Activity
The answer must reproduce every record exactly, with all pictures omitted.

Data shown
---+---
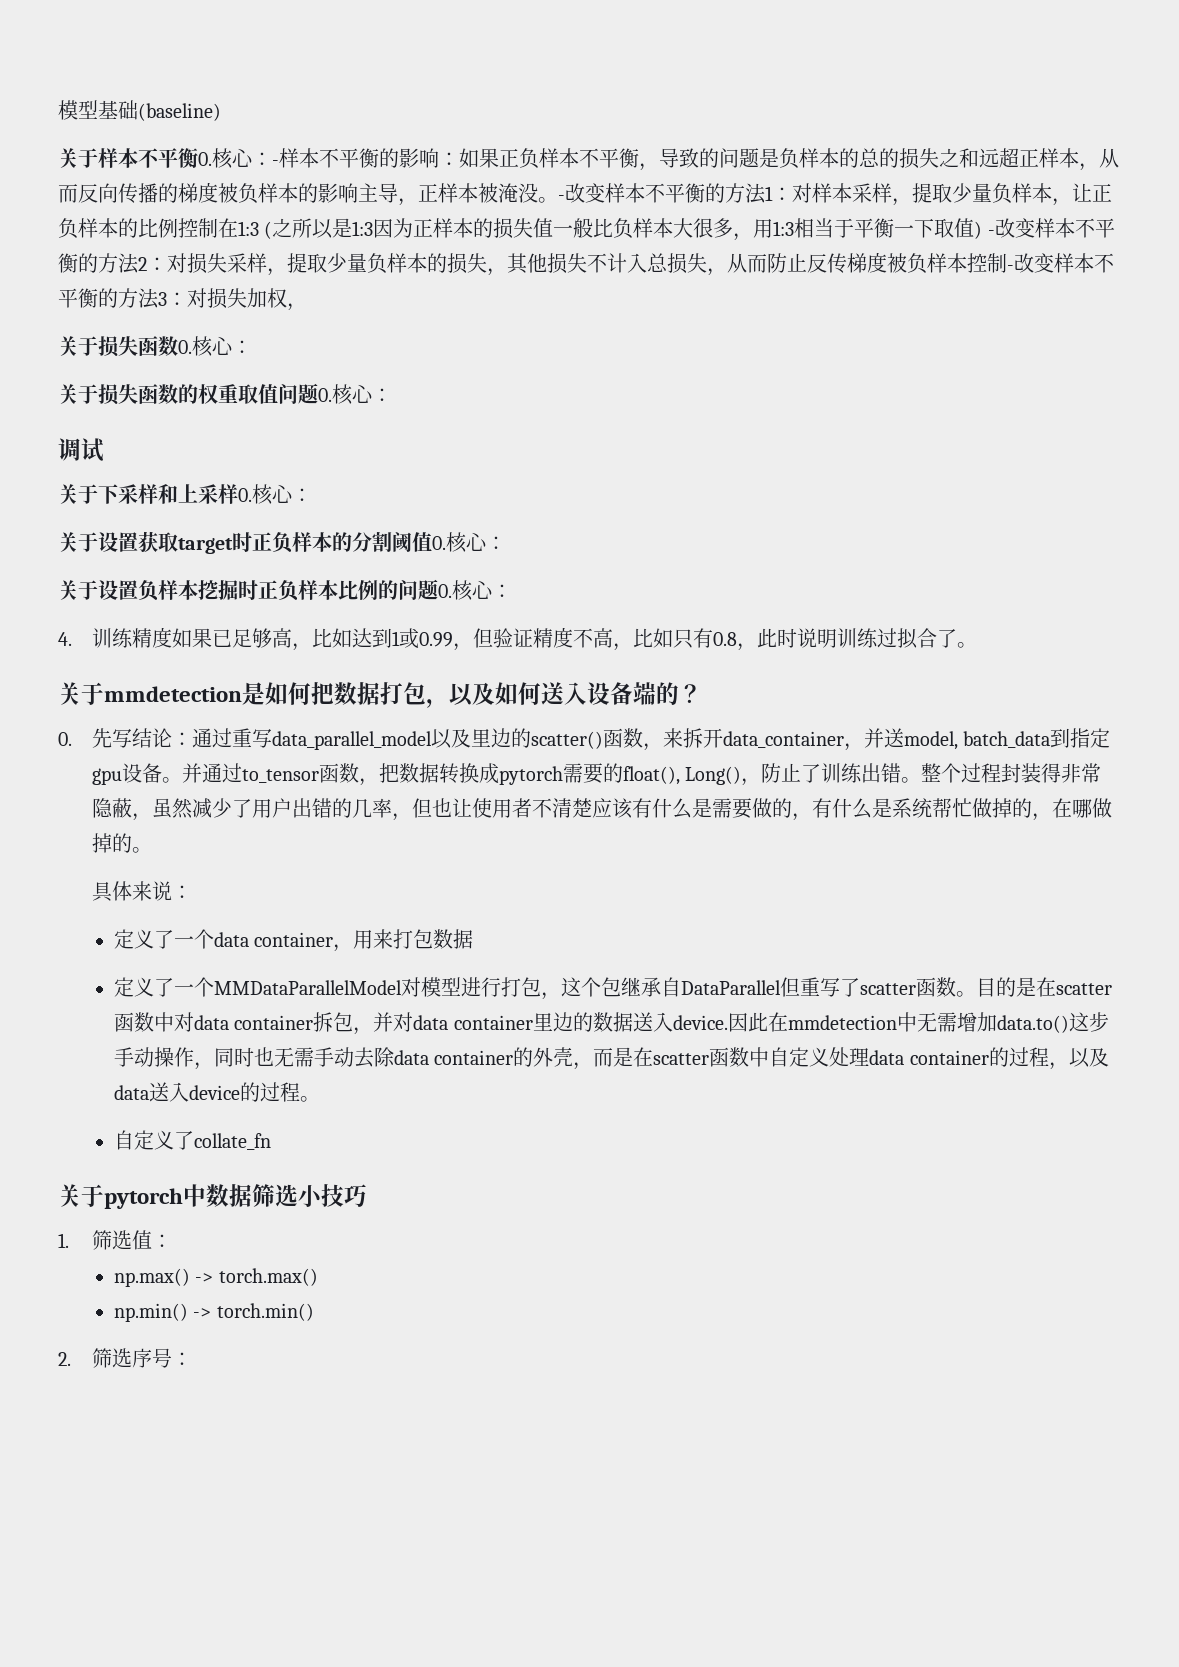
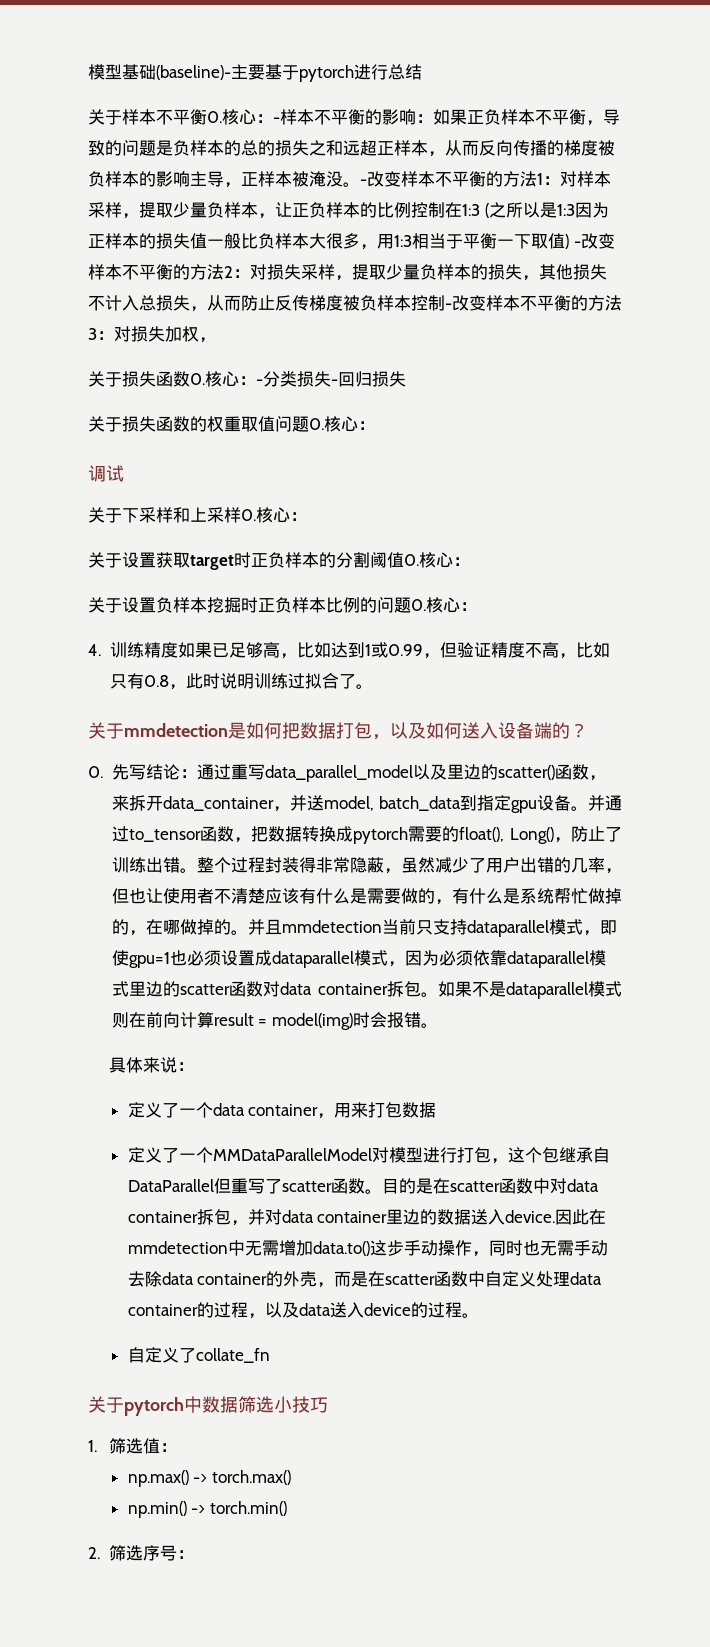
[138,103,221,121] (baseline) -> [156,64,422,82] (baseline)-主要基于pytorch进行总结
(252, 347) none -> [256,371,406,387] -分类损失-回归损失
(153, 850) none -> [247,919,617,937] [111,950,606,968] [111,981,622,999] [111,1012,438,1030] 并且mmdetection当前只支持dataparallel模式，即使gpu=1也必须设置成dataparallel模式，因为必须依靠dataparallel模式里边的scatter函数对data container拆包。如果不是dataparallel模式则在前向计算result = model(img)时会报错。

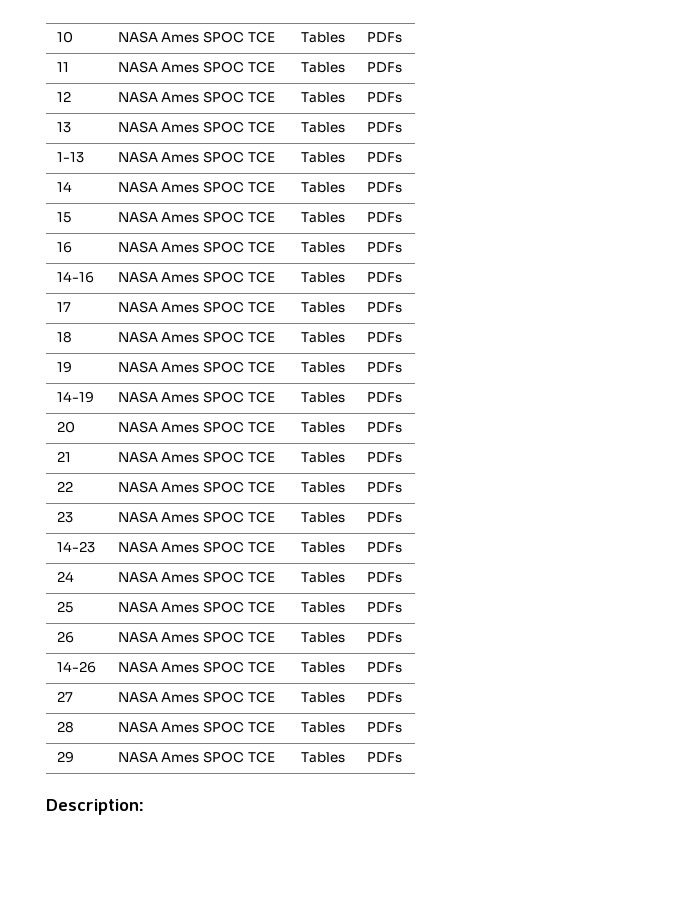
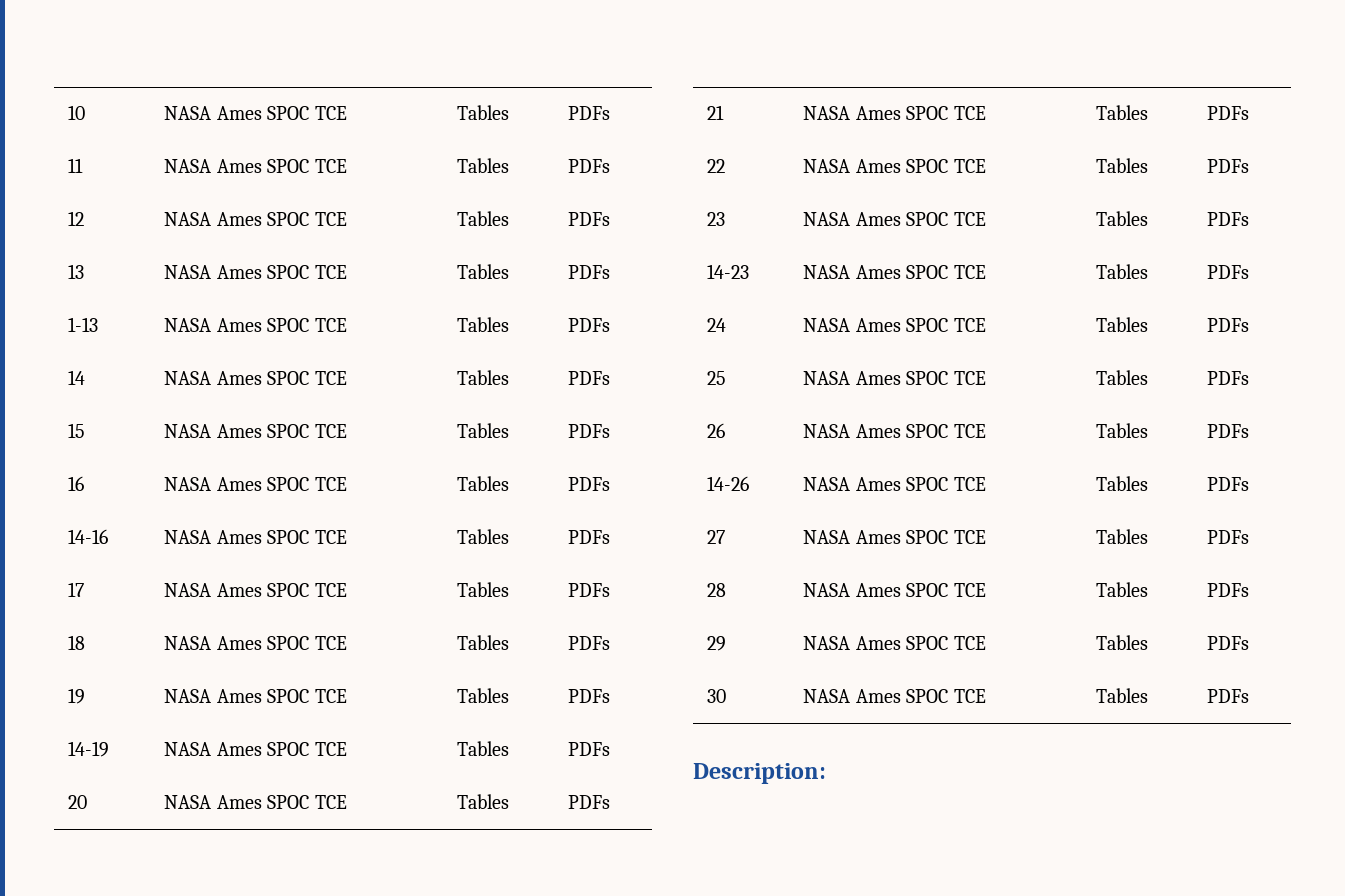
(402, 757) none -> [707,689,727,703] [803,689,986,703] [1096,688,1149,703] [1207,689,1250,703] // 30 | NASA Ames SPOC TCE | Tables | PDFs

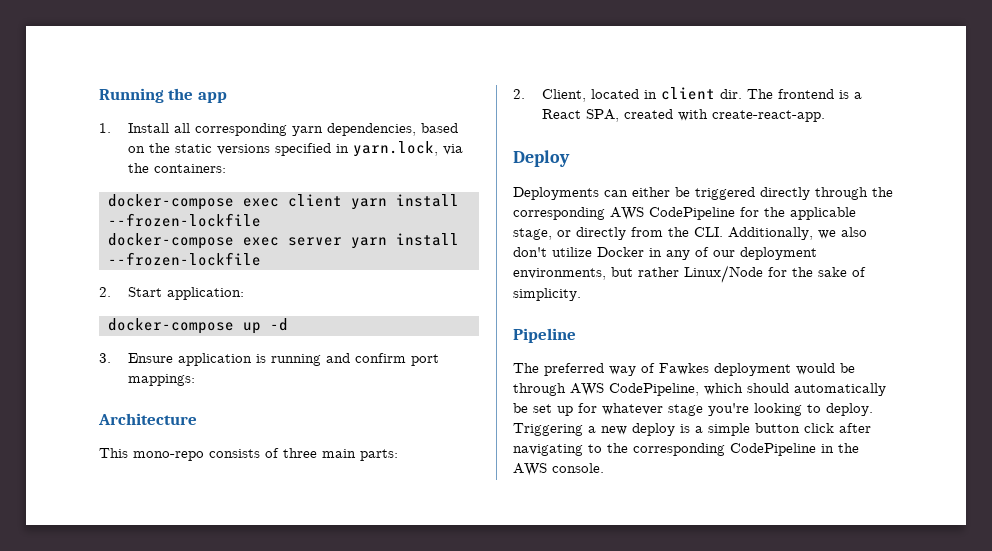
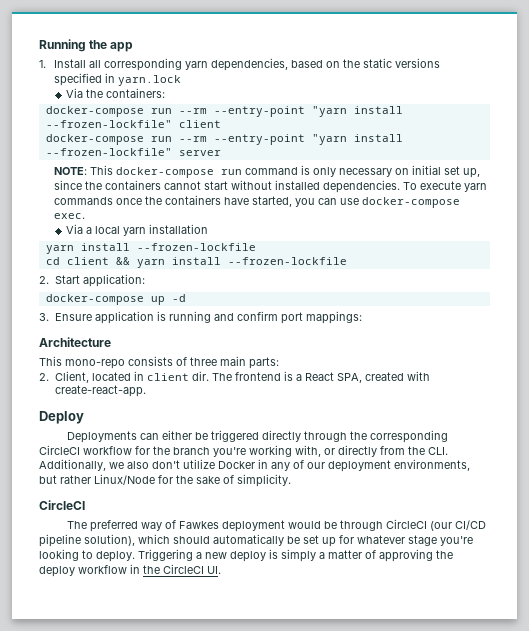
[353,141,464,157] yarn.lock, via -> [117,75,181,86] [65,88,83,98] yarn.lock // Via
[243,194,459,210] [108,213,261,227] [108,233,342,249] exec client yarn install --frozen-lockfile // docker-compose exec server -> [150,106,403,117] [45,120,221,128] [45,134,403,145] [45,148,221,156] [53,165,480,178] [53,180,487,193] [53,195,460,208] [53,213,85,219] [65,224,208,236] [45,243,256,254] [45,257,130,265] run --rm --entry-point "yarn install --frozen-lockfile" client // docker-compose run --rm --entry-point "yarn install --frozen-lockfile" server // NOTE: This docker-compose run command is only necessary on initial set up, since the containers cannot start without installed dependencies. To execute yarn commands once the containers have started, you can use docker-compose exec. // Via a local yarn installation // yarn install --frozen-lockfile // cd client &&
[610,207,856,220] [513,228,552,240] AWS CodePipeline for the applicable stage, -> [39,445,321,457] CircleCI workflow for the branch you're working with,
[513,328,576,343] Pipeline -> [39,500,85,510] CircleCI
[570,383,699,396] AWS CodePipeline, -> [385,519,486,531] [39,534,135,547] CircleCI (our CI/CD pipeline solution),
[695,423,871,436] [513,443,859,456] [513,463,604,476] a simple button click after navigating to the corresponding CodePipeline in the AWS console. -> [281,549,453,562] [39,564,221,577] simply a matter of approving the deploy workflow in the CircleCI UI.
---+---
Response area
[138,103,221,121] (baseline) -> [156,64,422,82] (baseline)-主要基于pytorch进行总结
(252, 347) none -> [256,371,406,387] -分类损失-回归损失
(153, 850) none -> [247,919,617,937] [111,950,606,968] [111,981,622,999] [111,1012,438,1030] 并且mmdetection当前只支持dataparallel模式，即使gpu=1也必须设置成dataparallel模式，因为必须依靠dataparallel模式里边的scatter函数对data container拆包。如果不是dataparallel模式则在前向计算result = model(img)时会报错。

(402, 757) none -> [707,689,727,703] [803,689,986,703] [1096,688,1149,703] [1207,689,1250,703] // 30 | NASA Ames SPOC TCE | Tables | PDFs

[353,141,464,157] yarn.lock, via -> [117,75,181,86] [65,88,83,98] yarn.lock // Via
[243,194,459,210] [108,213,261,227] [108,233,342,249] exec client yarn install --frozen-lockfile // docker-compose exec server -> [150,106,403,117] [45,120,221,128] [45,134,403,145] [45,148,221,156] [53,165,480,178] [53,180,487,193] [53,195,460,208] [53,213,85,219] [65,224,208,236] [45,243,256,254] [45,257,130,265] run --rm --entry-point "yarn install --frozen-lockfile" client // docker-compose run --rm --entry-point "yarn install --frozen-lockfile" server // NOTE: This docker-compose run command is only necessary on initial set up, since the containers cannot start without installed dependencies. To execute yarn commands once the containers have started, you can use docker-compose exec. // Via a local yarn installation // yarn install --frozen-lockfile // cd client &&
[610,207,856,220] [513,228,552,240] AWS CodePipeline for the applicable stage, -> [39,445,321,457] CircleCI workflow for the branch you're working with,
[513,328,576,343] Pipeline -> [39,500,85,510] CircleCI
[570,383,699,396] AWS CodePipeline, -> [385,519,486,531] [39,534,135,547] CircleCI (our CI/CD pipeline solution),
[695,423,871,436] [513,443,859,456] [513,463,604,476] a simple button click after navigating to the corresponding CodePipeline in the AWS console. -> [281,549,453,562] [39,564,221,577] simply a matter of approving the deploy workflow in the CircleCI UI.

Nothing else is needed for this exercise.